Edit difference data:
________

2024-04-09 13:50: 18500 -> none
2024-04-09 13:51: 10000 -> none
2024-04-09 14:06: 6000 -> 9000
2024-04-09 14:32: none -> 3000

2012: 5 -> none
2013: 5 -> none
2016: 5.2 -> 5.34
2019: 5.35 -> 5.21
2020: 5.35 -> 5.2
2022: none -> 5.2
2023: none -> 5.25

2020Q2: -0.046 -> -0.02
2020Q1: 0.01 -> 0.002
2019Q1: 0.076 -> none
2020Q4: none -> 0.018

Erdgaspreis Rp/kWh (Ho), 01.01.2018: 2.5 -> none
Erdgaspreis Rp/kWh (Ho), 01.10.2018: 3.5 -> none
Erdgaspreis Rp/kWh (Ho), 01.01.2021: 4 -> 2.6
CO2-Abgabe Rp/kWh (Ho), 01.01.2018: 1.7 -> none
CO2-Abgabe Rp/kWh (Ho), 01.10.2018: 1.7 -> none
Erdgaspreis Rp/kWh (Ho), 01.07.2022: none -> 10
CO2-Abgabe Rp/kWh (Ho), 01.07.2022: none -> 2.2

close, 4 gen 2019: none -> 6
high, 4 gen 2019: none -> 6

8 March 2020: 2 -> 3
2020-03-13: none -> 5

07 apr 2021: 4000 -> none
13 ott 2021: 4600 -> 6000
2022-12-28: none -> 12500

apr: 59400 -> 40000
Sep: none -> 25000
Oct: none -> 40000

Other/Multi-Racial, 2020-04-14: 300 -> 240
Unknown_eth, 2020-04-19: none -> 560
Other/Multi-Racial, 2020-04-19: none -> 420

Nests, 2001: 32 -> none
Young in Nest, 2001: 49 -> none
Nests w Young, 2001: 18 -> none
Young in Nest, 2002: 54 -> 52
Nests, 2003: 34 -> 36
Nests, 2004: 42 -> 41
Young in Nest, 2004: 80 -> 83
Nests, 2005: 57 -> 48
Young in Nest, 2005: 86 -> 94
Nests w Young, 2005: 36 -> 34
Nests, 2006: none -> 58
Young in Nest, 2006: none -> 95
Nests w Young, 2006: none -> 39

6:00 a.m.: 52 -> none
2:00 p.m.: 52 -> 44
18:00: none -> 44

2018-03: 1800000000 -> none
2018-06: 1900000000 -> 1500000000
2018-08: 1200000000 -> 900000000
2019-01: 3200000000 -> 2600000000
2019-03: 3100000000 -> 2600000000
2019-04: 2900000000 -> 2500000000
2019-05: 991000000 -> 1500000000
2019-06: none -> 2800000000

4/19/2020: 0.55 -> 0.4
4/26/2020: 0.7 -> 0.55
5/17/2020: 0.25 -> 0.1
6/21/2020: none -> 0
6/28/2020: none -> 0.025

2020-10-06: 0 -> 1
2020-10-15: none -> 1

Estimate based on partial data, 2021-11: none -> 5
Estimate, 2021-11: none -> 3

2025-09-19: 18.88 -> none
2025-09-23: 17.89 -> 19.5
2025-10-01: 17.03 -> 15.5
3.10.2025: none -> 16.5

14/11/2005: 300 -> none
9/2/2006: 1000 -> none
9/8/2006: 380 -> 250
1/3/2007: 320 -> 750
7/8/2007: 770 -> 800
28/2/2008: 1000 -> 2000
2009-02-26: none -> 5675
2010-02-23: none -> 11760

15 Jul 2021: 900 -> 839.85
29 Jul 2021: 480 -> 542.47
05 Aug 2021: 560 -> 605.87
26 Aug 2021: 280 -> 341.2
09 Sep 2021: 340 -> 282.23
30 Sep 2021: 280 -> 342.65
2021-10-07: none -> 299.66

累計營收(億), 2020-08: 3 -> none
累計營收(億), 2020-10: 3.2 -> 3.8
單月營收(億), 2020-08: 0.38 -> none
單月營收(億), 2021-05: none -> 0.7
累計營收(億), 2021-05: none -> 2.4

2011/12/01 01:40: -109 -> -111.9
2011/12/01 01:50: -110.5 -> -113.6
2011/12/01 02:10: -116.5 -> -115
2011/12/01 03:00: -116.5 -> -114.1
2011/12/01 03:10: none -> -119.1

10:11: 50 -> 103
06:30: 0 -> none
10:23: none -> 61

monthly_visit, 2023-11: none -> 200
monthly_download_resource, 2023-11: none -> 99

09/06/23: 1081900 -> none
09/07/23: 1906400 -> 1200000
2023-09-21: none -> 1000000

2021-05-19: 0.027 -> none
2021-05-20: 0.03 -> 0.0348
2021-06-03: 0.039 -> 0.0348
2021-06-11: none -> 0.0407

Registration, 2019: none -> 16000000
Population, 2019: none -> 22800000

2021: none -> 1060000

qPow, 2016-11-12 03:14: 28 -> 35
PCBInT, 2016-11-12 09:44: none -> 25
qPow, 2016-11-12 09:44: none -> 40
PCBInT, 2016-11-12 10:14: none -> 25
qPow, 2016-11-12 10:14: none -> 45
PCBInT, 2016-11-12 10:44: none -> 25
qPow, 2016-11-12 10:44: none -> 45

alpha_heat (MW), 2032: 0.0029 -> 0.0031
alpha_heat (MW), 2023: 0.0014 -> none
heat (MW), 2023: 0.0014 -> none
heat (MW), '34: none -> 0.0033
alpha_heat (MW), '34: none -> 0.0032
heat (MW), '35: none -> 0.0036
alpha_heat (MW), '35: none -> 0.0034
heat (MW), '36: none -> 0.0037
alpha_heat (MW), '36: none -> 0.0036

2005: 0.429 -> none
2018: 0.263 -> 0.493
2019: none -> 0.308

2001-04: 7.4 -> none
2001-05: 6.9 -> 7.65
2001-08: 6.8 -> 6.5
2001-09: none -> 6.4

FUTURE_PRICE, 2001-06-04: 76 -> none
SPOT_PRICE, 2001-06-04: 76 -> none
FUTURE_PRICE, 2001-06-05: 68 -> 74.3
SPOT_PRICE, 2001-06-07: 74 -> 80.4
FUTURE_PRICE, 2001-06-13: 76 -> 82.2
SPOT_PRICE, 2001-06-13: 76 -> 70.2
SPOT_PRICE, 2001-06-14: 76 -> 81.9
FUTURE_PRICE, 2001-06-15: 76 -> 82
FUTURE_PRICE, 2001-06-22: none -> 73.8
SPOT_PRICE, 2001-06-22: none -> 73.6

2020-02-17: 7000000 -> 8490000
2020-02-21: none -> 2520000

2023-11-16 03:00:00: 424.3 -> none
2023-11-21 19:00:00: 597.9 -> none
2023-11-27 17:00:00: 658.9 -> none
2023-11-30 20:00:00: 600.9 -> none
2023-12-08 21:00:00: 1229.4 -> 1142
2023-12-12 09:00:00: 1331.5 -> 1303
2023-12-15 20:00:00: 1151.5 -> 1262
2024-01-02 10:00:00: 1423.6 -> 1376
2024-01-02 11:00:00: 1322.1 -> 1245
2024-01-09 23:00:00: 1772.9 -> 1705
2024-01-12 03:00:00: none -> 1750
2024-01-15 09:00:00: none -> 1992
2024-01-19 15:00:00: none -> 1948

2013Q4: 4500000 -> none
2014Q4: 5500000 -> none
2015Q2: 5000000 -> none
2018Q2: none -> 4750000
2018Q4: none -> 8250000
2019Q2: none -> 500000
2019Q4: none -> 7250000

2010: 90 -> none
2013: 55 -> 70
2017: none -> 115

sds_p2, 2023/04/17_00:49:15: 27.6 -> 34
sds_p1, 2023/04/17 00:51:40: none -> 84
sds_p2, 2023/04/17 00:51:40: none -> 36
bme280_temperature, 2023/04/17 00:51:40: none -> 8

________

Your response needs to restate the lines above exactly.

2024-04-09 13:50: 18500 -> none
2024-04-09 13:51: 10000 -> none
2024-04-09 14:06: 6000 -> 9000
2024-04-09 14:32: none -> 3000

2012: 5 -> none
2013: 5 -> none
2016: 5.2 -> 5.34
2019: 5.35 -> 5.21
2020: 5.35 -> 5.2
2022: none -> 5.2
2023: none -> 5.25

2020Q2: -0.046 -> -0.02
2020Q1: 0.01 -> 0.002
2019Q1: 0.076 -> none
2020Q4: none -> 0.018

Erdgaspreis Rp/kWh (Ho), 01.01.2018: 2.5 -> none
Erdgaspreis Rp/kWh (Ho), 01.10.2018: 3.5 -> none
Erdgaspreis Rp/kWh (Ho), 01.01.2021: 4 -> 2.6
CO2-Abgabe Rp/kWh (Ho), 01.01.2018: 1.7 -> none
CO2-Abgabe Rp/kWh (Ho), 01.10.2018: 1.7 -> none
Erdgaspreis Rp/kWh (Ho), 01.07.2022: none -> 10
CO2-Abgabe Rp/kWh (Ho), 01.07.2022: none -> 2.2

close, 4 gen 2019: none -> 6
high, 4 gen 2019: none -> 6

8 March 2020: 2 -> 3
2020-03-13: none -> 5

07 apr 2021: 4000 -> none
13 ott 2021: 4600 -> 6000
2022-12-28: none -> 12500

apr: 59400 -> 40000
Sep: none -> 25000
Oct: none -> 40000

Other/Multi-Racial, 2020-04-14: 300 -> 240
Unknown_eth, 2020-04-19: none -> 560
Other/Multi-Racial, 2020-04-19: none -> 420

Nests, 2001: 32 -> none
Young in Nest, 2001: 49 -> none
Nests w Young, 2001: 18 -> none
Young in Nest, 2002: 54 -> 52
Nests, 2003: 34 -> 36
Nests, 2004: 42 -> 41
Young in Nest, 2004: 80 -> 83
Nests, 2005: 57 -> 48
Young in Nest, 2005: 86 -> 94
Nests w Young, 2005: 36 -> 34
Nests, 2006: none -> 58
Young in Nest, 2006: none -> 95
Nests w Young, 2006: none -> 39

6:00 a.m.: 52 -> none
2:00 p.m.: 52 -> 44
18:00: none -> 44

2018-03: 1800000000 -> none
2018-06: 1900000000 -> 1500000000
2018-08: 1200000000 -> 900000000
2019-01: 3200000000 -> 2600000000
2019-03: 3100000000 -> 2600000000
2019-04: 2900000000 -> 2500000000
2019-05: 991000000 -> 1500000000
2019-06: none -> 2800000000

4/19/2020: 0.55 -> 0.4
4/26/2020: 0.7 -> 0.55
5/17/2020: 0.25 -> 0.1
6/21/2020: none -> 0
6/28/2020: none -> 0.025

2020-10-06: 0 -> 1
2020-10-15: none -> 1

Estimate based on partial data, 2021-11: none -> 5
Estimate, 2021-11: none -> 3

2025-09-19: 18.88 -> none
2025-09-23: 17.89 -> 19.5
2025-10-01: 17.03 -> 15.5
3.10.2025: none -> 16.5

14/11/2005: 300 -> none
9/2/2006: 1000 -> none
9/8/2006: 380 -> 250
1/3/2007: 320 -> 750
7/8/2007: 770 -> 800
28/2/2008: 1000 -> 2000
2009-02-26: none -> 5675
2010-02-23: none -> 11760

15 Jul 2021: 900 -> 839.85
29 Jul 2021: 480 -> 542.47
05 Aug 2021: 560 -> 605.87
26 Aug 2021: 280 -> 341.2
09 Sep 2021: 340 -> 282.23
30 Sep 2021: 280 -> 342.65
2021-10-07: none -> 299.66

累計營收(億), 2020-08: 3 -> none
累計營收(億), 2020-10: 3.2 -> 3.8
單月營收(億), 2020-08: 0.38 -> none
單月營收(億), 2021-05: none -> 0.7
累計營收(億), 2021-05: none -> 2.4

2011/12/01 01:40: -109 -> -111.9
2011/12/01 01:50: -110.5 -> -113.6
2011/12/01 02:10: -116.5 -> -115
2011/12/01 03:00: -116.5 -> -114.1
2011/12/01 03:10: none -> -119.1

10:11: 50 -> 103
06:30: 0 -> none
10:23: none -> 61

monthly_visit, 2023-11: none -> 200
monthly_download_resource, 2023-11: none -> 99

09/06/23: 1081900 -> none
09/07/23: 1906400 -> 1200000
2023-09-21: none -> 1000000

2021-05-19: 0.027 -> none
2021-05-20: 0.03 -> 0.0348
2021-06-03: 0.039 -> 0.0348
2021-06-11: none -> 0.0407

Registration, 2019: none -> 16000000
Population, 2019: none -> 22800000

2021: none -> 1060000

qPow, 2016-11-12 03:14: 28 -> 35
PCBInT, 2016-11-12 09:44: none -> 25
qPow, 2016-11-12 09:44: none -> 40
PCBInT, 2016-11-12 10:14: none -> 25
qPow, 2016-11-12 10:14: none -> 45
PCBInT, 2016-11-12 10:44: none -> 25
qPow, 2016-11-12 10:44: none -> 45

alpha_heat (MW), 2032: 0.0029 -> 0.0031
alpha_heat (MW), 2023: 0.0014 -> none
heat (MW), 2023: 0.0014 -> none
heat (MW), '34: none -> 0.0033
alpha_heat (MW), '34: none -> 0.0032
heat (MW), '35: none -> 0.0036
alpha_heat (MW), '35: none -> 0.0034
heat (MW), '36: none -> 0.0037
alpha_heat (MW), '36: none -> 0.0036

2005: 0.429 -> none
2018: 0.263 -> 0.493
2019: none -> 0.308

2001-04: 7.4 -> none
2001-05: 6.9 -> 7.65
2001-08: 6.8 -> 6.5
2001-09: none -> 6.4

FUTURE_PRICE, 2001-06-04: 76 -> none
SPOT_PRICE, 2001-06-04: 76 -> none
FUTURE_PRICE, 2001-06-05: 68 -> 74.3
SPOT_PRICE, 2001-06-07: 74 -> 80.4
FUTURE_PRICE, 2001-06-13: 76 -> 82.2
SPOT_PRICE, 2001-06-13: 76 -> 70.2
SPOT_PRICE, 2001-06-14: 76 -> 81.9
FUTURE_PRICE, 2001-06-15: 76 -> 82
FUTURE_PRICE, 2001-06-22: none -> 73.8
SPOT_PRICE, 2001-06-22: none -> 73.6

2020-02-17: 7000000 -> 8490000
2020-02-21: none -> 2520000

2023-11-16 03:00:00: 424.3 -> none
2023-11-21 19:00:00: 597.9 -> none
2023-11-27 17:00:00: 658.9 -> none
2023-11-30 20:00:00: 600.9 -> none
2023-12-08 21:00:00: 1229.4 -> 1142
2023-12-12 09:00:00: 1331.5 -> 1303
2023-12-15 20:00:00: 1151.5 -> 1262
2024-01-02 10:00:00: 1423.6 -> 1376
2024-01-02 11:00:00: 1322.1 -> 1245
2024-01-09 23:00:00: 1772.9 -> 1705
2024-01-12 03:00:00: none -> 1750
2024-01-15 09:00:00: none -> 1992
2024-01-19 15:00:00: none -> 1948

2013Q4: 4500000 -> none
2014Q4: 5500000 -> none
2015Q2: 5000000 -> none
2018Q2: none -> 4750000
2018Q4: none -> 8250000
2019Q2: none -> 500000
2019Q4: none -> 7250000

2010: 90 -> none
2013: 55 -> 70
2017: none -> 115

sds_p2, 2023/04/17_00:49:15: 27.6 -> 34
sds_p1, 2023/04/17 00:51:40: none -> 84
sds_p2, 2023/04/17 00:51:40: none -> 36
bme280_temperature, 2023/04/17 00:51:40: none -> 8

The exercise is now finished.